A swamp. Where we live. Well, kinda. Sorta.

A real swamp would likely be very deep and wet this time of year. Most of the real swamps have been developed. Into concrete. But, here and there, you can find some little groves of what came before us. This one takes about ten minutes to walk through.

If I was really feeling my oats, I’d drive down to Barataria Preserve and walk along the wooden plank sidewalk through Jean Lafitte National Historical Park where alligators lurk underneath you, and snakes watch you from above. Jean Lafitte was a pirate. Not only did he serve with U.S. troops during the Battle of New Orleans, but he wasn’t afraid of alligators and snakes. Like I am.

You’d think getting to such a primitive place would take hours. Nah. Forty-five minutes to an hour and you are there. A lot of tourists visiting New Orleans take a tour of the swamp by boat, then drive upriver to plantation country. Between the two, it’s a nice day trip and not all that far from the “big” city. And, it’s really hard to get lost.

The picture. I didn’t have to do much to it. I made it in the early morning sun which gave it a nice yellow glow. But, not that early. In order for the light to penetrate the foliage, the sun had to get high enough to find the right angle to do its work for me. That’s it.

One more thing. If you take a swamp tour by boat, the guide usually has a couple of chickens that he or she bought at the local Wal-Mart. Cold. Not alive. The chickens are tossed into the water where gators are known to lurk. That creates a commotion so that pictures can be taken.


As the sun lowers near dusk.

Today.

Today is a sacred day. On a bright fall morning in 2001 our world changed. Terrorists crashed two airliners into the Twin Towers in the city of my birth, New York. They crashed a third plane into the Pentagon, the hub of our military in Washington D.C. They tried to steer a fourth plane back to the district, when very brave passengers, knowing they would lose their lives, forced that plane to crash into a field in Pennsylvania.

If you ask me about my personal opinion, I’ll say this. Of course, I’m sad. I was even scared at the time. But, I believe the bad guys achieved their purpose. They changed the world. As one false step lead to another, we ended up — for now — in hateful place.¬† A polarized place where seemingly everybody is against somebody who is even remotely different from them.

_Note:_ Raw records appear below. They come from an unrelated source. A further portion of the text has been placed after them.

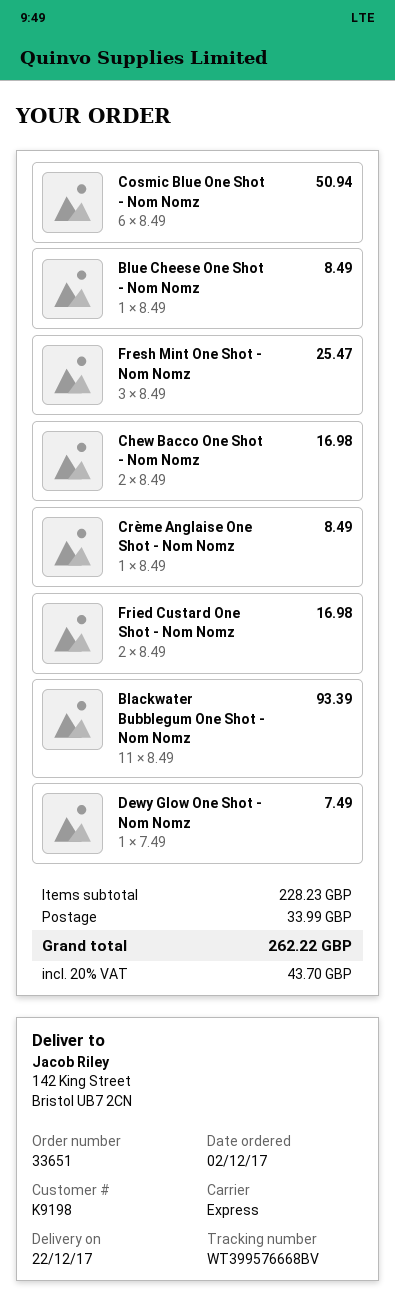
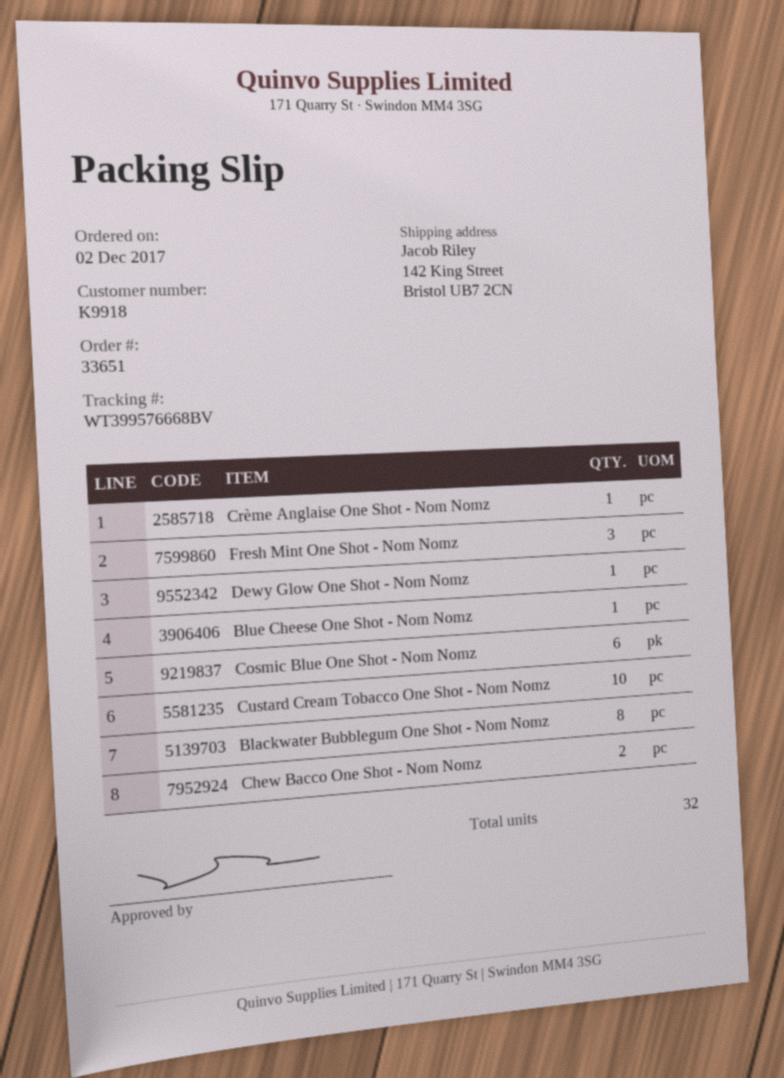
customer number: K9198 -> K9918
Fried Custard One Shot - Nom Nomz: 2 -> none
Blackwater Bubblegum One Shot - Nom Nomz: 11 -> 8
Custard Cream Tobacco One Shot - Nom Nomz: none -> 10

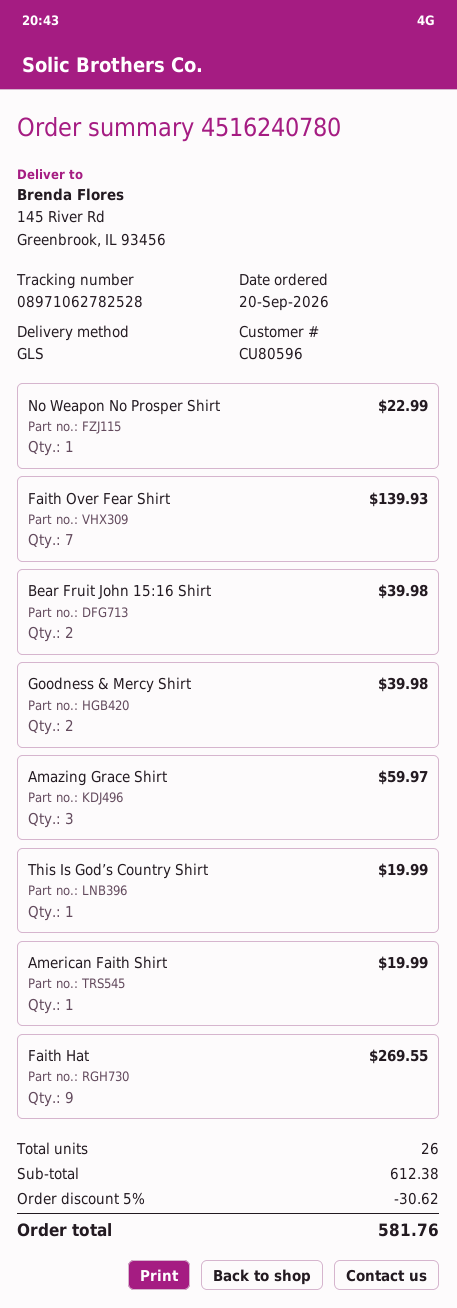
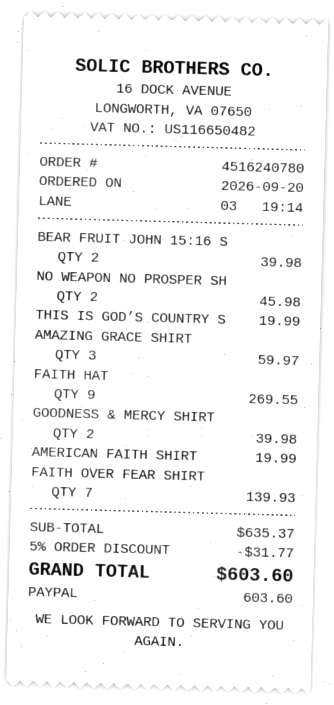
No Weapon No Prosper Shirt: 1 for 22.99 -> 2 for 45.98
subtotal: 612.38 -> 635.37
discount: 5% = 30.62 -> 5% = 31.77
total: 581.76 -> 603.60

I’m happy to report that I’m not that way. I guess, for the most part, I’ve seen enough in my life to not really be afraid of much. Even death. I don’t want to die, but I’m not afraid of it. I don’t know when these changes came to me. They sort of just slid in there. In a way that also explains this picture.

For sure, we should stop, think and reflect on this day. We should make an extra effort to be kinder than we were yesterday. But, we also have to move on in our own ways. For me, that’s making pictures. It’s the only way that I can defeat the bad guys. A friend of mine who lives in Memphis say that as artists we need to “art harder.” I agree.

For those of you who do something different, keep doing it. Do more of it.

That’s how we win.

So.

This picture hasn’t got anything to do with my thoughts for today. Sometimes that happens. I’m just chasing the wonderful autumn light these days. Someday, the weather will actually change and the temperatures will match the light. #nolaheat is relentless.

Peace, prayers and love.


Into the night.

This is what I saw.

A deep blue sky at just around dusk. I was lucky to make the picture. This is one of those times when a tripod might come in handy. In my own defense, I wasn’t expecting to see such a sight. So, I did what I could.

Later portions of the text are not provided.